Wow. We climbed back into the Mustang and headed over to Richie’s apartment on Beacon Street to shower, change, and get started. We weren’t sure if we were in for the night of our lives or if we were going to end up in jail. Or both.

We arrived at the Paradise at about seven, ready to party. I knocked on the front door and Anne led us immediately to a room in the back. There was a huge spread of food, liquor and beer. On the far side of the room Gary and the band were snorting lines of coke off a glass cocktail table. He motioned us over, shook our hands, and offered us some. We spent the next hour talking, laughing, and partying with the band.  At about five minutes to eight, Anne came out and showed us to our table. We were seated right in front, maybe five feet from the stage. As Gary and the band played their set, a spray of Gary’s sweat flew into our faces. We were so high we could barely make out the words.

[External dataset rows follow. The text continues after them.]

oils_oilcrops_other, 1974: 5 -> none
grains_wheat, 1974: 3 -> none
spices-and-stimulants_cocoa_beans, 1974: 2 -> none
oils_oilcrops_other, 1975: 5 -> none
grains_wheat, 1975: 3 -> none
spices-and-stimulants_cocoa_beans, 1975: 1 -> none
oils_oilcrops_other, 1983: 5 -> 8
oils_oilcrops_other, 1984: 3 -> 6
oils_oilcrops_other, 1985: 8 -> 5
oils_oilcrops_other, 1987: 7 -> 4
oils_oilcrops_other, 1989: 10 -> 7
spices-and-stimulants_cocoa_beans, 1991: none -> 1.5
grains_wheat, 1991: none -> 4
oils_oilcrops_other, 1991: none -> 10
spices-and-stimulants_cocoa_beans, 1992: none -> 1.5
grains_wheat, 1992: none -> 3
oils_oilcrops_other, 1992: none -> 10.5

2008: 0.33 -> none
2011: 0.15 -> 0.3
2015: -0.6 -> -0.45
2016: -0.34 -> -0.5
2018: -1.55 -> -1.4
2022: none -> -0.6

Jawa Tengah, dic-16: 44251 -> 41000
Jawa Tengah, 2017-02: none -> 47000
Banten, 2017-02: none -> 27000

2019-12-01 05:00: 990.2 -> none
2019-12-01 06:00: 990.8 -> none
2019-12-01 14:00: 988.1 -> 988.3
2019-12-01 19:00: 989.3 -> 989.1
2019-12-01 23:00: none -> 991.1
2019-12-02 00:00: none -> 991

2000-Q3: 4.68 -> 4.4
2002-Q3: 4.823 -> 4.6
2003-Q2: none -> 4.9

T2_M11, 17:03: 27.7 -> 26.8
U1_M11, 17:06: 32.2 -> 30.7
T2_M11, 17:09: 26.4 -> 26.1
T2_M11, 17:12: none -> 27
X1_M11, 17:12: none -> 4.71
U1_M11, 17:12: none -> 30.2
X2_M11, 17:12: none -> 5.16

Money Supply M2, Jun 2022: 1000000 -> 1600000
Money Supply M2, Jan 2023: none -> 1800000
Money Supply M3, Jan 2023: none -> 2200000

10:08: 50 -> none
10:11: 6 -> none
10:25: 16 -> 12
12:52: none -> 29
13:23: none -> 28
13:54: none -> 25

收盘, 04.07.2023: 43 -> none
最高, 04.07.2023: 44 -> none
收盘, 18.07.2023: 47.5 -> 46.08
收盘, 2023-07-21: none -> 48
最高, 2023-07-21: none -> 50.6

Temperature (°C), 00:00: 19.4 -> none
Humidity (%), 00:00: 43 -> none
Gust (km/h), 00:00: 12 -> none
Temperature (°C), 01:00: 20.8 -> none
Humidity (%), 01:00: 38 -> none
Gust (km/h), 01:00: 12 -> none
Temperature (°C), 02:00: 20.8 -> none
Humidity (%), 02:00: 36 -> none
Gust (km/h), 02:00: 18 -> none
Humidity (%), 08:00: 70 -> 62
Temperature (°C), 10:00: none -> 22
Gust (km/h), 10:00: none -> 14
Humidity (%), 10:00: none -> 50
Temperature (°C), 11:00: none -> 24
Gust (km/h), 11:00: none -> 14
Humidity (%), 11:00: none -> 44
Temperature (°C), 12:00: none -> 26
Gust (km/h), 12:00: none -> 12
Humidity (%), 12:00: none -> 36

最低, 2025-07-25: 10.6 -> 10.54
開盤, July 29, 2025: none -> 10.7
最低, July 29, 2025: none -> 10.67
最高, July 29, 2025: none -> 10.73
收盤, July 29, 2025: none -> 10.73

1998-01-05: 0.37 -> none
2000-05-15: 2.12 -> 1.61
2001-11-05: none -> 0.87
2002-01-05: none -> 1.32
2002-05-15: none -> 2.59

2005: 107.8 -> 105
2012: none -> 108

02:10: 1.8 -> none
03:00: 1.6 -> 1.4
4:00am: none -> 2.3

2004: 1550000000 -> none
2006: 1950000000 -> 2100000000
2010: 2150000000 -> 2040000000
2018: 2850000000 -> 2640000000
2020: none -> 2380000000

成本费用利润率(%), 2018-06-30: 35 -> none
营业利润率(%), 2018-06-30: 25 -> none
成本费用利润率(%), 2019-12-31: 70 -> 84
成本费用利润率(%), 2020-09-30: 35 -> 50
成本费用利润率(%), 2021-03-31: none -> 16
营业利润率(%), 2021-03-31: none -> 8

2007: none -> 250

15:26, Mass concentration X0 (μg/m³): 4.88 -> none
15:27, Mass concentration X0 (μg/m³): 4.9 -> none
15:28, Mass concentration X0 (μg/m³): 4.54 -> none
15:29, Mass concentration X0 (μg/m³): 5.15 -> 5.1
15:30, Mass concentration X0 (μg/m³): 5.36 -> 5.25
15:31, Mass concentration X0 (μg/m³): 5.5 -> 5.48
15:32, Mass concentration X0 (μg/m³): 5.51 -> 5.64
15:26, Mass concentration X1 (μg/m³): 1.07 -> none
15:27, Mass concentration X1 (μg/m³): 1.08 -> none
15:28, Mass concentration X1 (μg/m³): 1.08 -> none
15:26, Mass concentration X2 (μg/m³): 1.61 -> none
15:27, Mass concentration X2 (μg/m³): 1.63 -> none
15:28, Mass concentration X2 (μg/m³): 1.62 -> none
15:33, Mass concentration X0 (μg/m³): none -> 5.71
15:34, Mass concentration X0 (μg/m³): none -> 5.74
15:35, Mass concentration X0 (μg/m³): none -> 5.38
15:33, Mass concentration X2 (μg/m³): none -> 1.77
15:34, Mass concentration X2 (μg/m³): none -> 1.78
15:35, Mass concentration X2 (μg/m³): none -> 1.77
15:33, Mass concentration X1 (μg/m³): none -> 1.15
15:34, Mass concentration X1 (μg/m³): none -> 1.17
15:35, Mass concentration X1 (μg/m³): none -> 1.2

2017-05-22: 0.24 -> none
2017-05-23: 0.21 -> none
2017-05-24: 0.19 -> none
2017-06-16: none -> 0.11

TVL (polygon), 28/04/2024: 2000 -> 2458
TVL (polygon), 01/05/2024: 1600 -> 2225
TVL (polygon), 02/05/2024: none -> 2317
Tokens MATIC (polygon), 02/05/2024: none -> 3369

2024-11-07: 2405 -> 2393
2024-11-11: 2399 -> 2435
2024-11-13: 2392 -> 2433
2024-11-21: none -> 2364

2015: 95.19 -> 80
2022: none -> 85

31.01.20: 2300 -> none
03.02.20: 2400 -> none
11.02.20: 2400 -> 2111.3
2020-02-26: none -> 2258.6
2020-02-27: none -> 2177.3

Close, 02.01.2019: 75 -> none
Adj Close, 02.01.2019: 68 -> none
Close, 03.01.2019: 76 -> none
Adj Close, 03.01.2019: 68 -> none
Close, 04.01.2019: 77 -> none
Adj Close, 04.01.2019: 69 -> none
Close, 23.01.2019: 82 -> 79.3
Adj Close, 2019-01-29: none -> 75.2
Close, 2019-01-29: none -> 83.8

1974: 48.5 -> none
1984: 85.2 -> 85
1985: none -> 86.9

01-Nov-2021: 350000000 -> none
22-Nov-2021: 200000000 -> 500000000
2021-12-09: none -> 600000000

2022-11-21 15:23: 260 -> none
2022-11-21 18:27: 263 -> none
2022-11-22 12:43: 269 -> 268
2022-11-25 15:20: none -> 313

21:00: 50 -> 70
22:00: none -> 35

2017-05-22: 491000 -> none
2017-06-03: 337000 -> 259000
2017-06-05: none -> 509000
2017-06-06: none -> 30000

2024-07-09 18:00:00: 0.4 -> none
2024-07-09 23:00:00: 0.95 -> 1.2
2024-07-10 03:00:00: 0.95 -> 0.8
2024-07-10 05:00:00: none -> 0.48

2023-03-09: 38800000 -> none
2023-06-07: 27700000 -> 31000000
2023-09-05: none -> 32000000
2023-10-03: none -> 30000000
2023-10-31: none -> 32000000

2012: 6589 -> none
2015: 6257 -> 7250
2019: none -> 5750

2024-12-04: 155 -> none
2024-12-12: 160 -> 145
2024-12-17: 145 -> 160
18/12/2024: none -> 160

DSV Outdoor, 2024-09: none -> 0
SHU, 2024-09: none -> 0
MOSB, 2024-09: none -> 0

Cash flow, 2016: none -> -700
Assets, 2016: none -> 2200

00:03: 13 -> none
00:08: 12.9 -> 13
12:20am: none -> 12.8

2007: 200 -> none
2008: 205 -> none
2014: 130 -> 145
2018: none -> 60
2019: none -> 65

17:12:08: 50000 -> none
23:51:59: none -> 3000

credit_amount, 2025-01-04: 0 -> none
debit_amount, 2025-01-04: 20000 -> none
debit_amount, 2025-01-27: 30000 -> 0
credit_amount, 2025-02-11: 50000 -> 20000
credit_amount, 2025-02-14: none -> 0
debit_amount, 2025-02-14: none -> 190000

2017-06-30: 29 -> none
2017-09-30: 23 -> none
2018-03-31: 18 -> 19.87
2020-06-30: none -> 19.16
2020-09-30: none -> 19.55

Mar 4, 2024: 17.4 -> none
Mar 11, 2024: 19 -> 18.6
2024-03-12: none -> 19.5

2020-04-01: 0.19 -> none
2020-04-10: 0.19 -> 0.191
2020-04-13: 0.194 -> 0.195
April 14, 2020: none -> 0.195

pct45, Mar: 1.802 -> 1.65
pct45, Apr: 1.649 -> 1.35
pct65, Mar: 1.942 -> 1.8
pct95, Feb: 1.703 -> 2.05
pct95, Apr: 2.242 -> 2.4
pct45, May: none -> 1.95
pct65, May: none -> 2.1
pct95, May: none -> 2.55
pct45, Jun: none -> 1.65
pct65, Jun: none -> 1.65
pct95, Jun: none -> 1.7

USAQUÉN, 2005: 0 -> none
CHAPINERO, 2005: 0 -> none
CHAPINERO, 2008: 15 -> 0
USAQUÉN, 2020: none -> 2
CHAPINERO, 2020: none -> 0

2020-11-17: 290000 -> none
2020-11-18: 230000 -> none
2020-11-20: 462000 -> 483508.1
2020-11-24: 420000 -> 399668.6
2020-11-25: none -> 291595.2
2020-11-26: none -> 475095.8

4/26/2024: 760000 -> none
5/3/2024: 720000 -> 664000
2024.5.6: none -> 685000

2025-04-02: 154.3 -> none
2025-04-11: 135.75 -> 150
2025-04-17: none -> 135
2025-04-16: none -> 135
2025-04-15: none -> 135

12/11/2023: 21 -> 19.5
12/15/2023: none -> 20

Somehow I got inspired and scrawled a note on a piece of paper.  In between songs, I stood up and handed it up to Gary up on stage. He looked kind of startled as if that sort of thing wasn’t supposed to happen.  As he read the note he laughed and then announced to the crowd that it had been twenty years, or more, since he had taken any dedications during a show.  But, on this special night, in honor of his good friend Richie Gold, the band was going to sing Happy Birthday. And then they did. Gary U.S. Bonds and his band sang Happy Birthday to my friend, Richie Gold. And then they went into their Number One Hit, Dedication.